◆ What the task asks ◆
Copy the listing that follows exactly. Its pictures do not belong in the copy.

◆ Provided data ◆
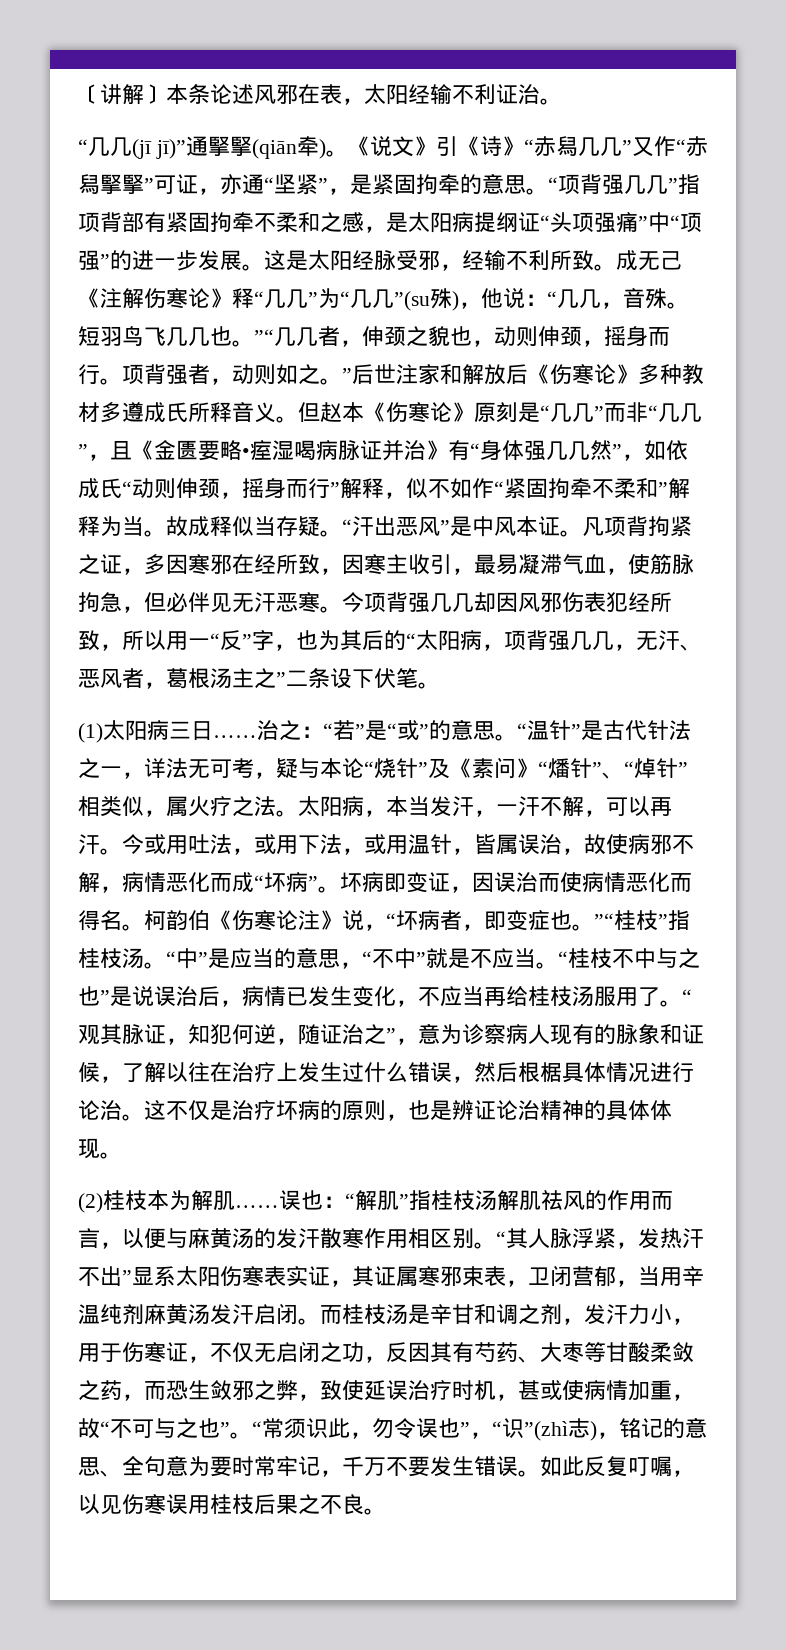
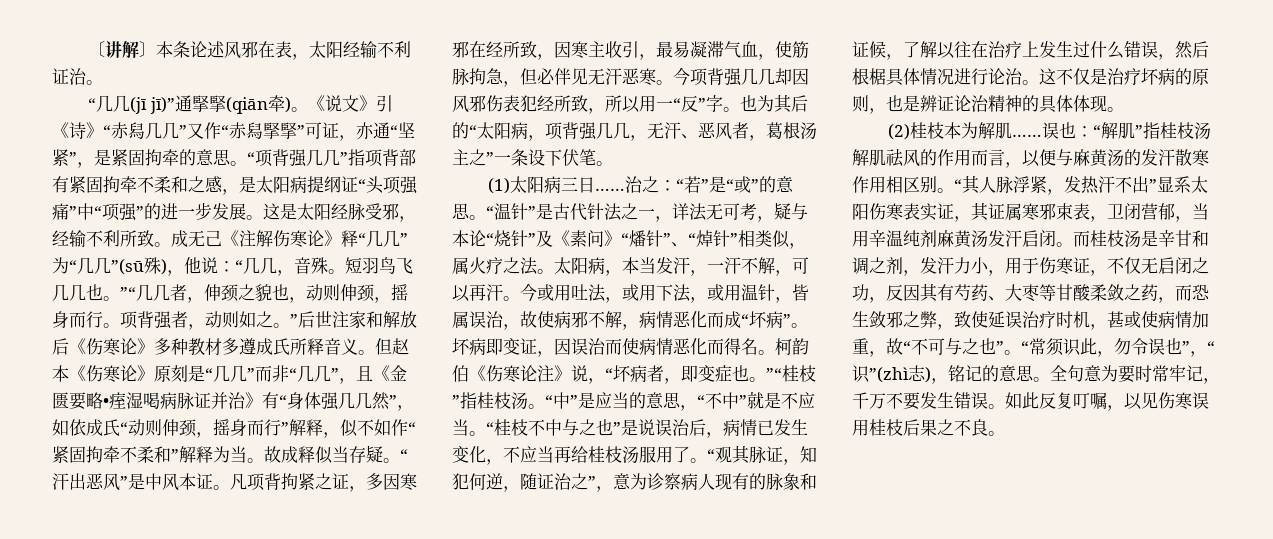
- 成无己《注解伤寒论》释“几几”为“几几”(su殊)，他说：“几几，音殊。
+ 成无己《注解伤寒论》释“几几”为“几几”(sū殊)，他说：“几几，音殊。
- 今项背强几几却因风邪伤表犯经所致，所以用一“反”字，也为其后的“太阳病，项背强几几，无汗、恶风者，葛根汤主之”二条设下伏笔。
+ 今项背强几几却因风邪伤表犯经所致，所以用一“反”字。也为其后的“太阳病，项背强几几，无汗、恶风者，葛根汤主之”一条设下伏笔。
- “常须识此，勿令误也”，“识”(zhì志)，铭记的意思、全句意为要时常牢记，千万不要发生错误。
+ “常须识此，勿令误也”，“识”(zhì志)，铭记的意思。全句意为要时常牢记，千万不要发生错误。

◆ Your solution ◆
- 成无己《注解伤寒论》释“几几”为“几几”(su殊)，他说：“几几，音殊。
+ 成无己《注解伤寒论》释“几几”为“几几”(sū殊)，他说：“几几，音殊。
- 今项背强几几却因风邪伤表犯经所致，所以用一“反”字，也为其后的“太阳病，项背强几几，无汗、恶风者，葛根汤主之”二条设下伏笔。
+ 今项背强几几却因风邪伤表犯经所致，所以用一“反”字。也为其后的“太阳病，项背强几几，无汗、恶风者，葛根汤主之”一条设下伏笔。
- “常须识此，勿令误也”，“识”(zhì志)，铭记的意思、全句意为要时常牢记，千万不要发生错误。
+ “常须识此，勿令误也”，“识”(zhì志)，铭记的意思。全句意为要时常牢记，千万不要发生错误。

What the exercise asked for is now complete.